Trump’s exclusion of the coronaviru­s from his advertisin­g comes as polls show most Americans disapprove of his response to the pandemic. For months, Trump has played down the health threat while stoking racism with incendiary remarks over Confederat­e monuments and Black Lives Matter protests.

Historian David M. Kennedy sees parallels to President Herbert Hoover’s struggles when he ran for reelection in 1932 after the Great Depression had erupted on his watch, opening the way for Franklin D. Roosevelt to unseat him.

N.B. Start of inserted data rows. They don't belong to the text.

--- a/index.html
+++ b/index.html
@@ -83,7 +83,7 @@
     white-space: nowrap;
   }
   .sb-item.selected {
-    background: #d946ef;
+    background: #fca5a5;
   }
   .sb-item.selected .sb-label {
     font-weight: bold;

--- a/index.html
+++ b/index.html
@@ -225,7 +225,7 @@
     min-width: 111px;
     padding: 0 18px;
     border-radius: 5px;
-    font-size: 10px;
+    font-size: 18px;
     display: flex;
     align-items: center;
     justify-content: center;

“You don’t want to call attention to all of the egg that’s all over your face,” said Kennedy, the author of “Freedom From Fear: The American People in Depression and War.”

“The examples of other countries that have more successful­ly dealt with this matter tell us that a different kind of leadership could have done better, and historians will try to figure out why Trump has proven so inept in the face of this particular crisis.”